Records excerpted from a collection
-- Opening Marker --
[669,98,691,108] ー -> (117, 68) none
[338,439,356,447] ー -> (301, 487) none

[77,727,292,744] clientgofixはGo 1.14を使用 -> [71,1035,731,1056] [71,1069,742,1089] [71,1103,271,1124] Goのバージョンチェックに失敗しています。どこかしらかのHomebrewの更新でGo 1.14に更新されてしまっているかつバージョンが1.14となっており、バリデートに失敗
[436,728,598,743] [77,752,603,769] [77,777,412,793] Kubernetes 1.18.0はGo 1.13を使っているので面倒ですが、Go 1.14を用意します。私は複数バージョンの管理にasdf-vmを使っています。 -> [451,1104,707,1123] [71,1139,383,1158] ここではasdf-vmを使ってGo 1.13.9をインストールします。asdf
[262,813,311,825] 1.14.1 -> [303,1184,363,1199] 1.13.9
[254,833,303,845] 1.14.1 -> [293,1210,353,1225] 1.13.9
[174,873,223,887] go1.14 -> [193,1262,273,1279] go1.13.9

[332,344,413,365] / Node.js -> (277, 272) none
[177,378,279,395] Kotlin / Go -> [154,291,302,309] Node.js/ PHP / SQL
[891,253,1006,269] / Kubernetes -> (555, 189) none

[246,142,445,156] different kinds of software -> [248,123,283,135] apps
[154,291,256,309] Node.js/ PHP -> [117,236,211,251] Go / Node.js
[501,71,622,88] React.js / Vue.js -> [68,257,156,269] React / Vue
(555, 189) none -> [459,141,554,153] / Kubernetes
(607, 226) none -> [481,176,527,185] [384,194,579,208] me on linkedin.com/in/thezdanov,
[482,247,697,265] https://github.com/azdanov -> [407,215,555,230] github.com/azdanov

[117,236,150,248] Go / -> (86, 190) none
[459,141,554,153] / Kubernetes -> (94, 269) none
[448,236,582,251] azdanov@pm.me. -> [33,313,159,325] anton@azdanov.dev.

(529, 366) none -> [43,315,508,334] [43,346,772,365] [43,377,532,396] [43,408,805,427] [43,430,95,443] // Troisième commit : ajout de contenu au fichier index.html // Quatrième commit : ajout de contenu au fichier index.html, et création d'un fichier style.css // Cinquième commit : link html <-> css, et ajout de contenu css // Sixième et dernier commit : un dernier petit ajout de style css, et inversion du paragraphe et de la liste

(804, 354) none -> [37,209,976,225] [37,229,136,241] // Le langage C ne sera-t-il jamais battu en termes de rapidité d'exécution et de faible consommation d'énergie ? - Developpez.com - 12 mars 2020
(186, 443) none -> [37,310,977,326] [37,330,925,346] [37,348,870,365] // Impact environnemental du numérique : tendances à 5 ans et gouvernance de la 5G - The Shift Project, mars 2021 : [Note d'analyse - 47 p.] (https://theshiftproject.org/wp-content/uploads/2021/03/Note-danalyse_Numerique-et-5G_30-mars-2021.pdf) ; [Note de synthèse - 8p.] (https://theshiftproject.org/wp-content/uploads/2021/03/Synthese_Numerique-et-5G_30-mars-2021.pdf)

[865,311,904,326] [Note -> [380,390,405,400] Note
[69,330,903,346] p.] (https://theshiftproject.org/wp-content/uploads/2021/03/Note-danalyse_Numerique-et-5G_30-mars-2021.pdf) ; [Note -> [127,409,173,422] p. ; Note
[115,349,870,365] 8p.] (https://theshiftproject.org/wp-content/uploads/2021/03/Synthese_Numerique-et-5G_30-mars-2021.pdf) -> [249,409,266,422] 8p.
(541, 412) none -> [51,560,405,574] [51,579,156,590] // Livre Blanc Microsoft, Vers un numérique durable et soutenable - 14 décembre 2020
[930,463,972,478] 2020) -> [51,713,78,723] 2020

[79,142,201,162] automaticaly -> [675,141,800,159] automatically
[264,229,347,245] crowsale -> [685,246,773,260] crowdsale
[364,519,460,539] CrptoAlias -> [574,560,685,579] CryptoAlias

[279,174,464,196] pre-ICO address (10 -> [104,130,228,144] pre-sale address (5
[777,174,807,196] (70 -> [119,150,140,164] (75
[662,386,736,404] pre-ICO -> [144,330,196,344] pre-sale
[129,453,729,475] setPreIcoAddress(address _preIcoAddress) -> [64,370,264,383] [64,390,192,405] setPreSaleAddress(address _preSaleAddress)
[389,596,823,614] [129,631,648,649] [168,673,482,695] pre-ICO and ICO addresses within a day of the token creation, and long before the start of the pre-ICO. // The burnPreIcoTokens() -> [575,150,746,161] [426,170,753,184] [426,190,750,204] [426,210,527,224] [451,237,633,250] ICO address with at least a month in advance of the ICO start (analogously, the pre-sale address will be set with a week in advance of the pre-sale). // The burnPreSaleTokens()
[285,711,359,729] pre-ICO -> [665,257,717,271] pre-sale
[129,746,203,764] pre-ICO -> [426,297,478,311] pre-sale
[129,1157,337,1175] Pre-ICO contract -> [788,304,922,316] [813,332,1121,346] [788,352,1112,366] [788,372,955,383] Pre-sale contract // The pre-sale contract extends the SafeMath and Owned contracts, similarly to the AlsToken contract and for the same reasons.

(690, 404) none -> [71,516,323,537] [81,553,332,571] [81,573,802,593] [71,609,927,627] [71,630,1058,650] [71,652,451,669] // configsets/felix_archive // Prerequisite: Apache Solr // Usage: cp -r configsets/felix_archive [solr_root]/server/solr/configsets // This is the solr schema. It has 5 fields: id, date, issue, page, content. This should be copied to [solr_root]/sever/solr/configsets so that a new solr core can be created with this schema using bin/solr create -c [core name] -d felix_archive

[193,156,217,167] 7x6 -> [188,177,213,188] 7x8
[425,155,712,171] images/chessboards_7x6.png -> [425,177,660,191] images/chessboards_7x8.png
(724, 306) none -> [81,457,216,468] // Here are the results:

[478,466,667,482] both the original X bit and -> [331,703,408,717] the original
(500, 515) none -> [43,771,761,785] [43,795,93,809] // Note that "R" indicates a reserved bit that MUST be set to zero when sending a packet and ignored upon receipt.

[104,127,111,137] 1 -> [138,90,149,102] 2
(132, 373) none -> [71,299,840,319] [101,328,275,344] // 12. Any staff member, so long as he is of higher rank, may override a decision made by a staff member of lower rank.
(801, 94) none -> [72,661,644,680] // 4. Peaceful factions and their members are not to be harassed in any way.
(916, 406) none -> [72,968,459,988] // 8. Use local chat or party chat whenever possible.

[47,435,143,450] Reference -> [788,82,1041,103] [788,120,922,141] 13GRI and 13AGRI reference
-- Closing Marker --
• Work to be completed: Extract every line from the one containing "(916, 406) none" to the end of the entries, including both of those lines, exactly as given and with nothing added.

• Task answer:
(916, 406) none -> [72,968,459,988] // 8. Use local chat or party chat whenever possible.

[47,435,143,450] Reference -> [788,82,1041,103] [788,120,922,141] 13GRI and 13AGRI reference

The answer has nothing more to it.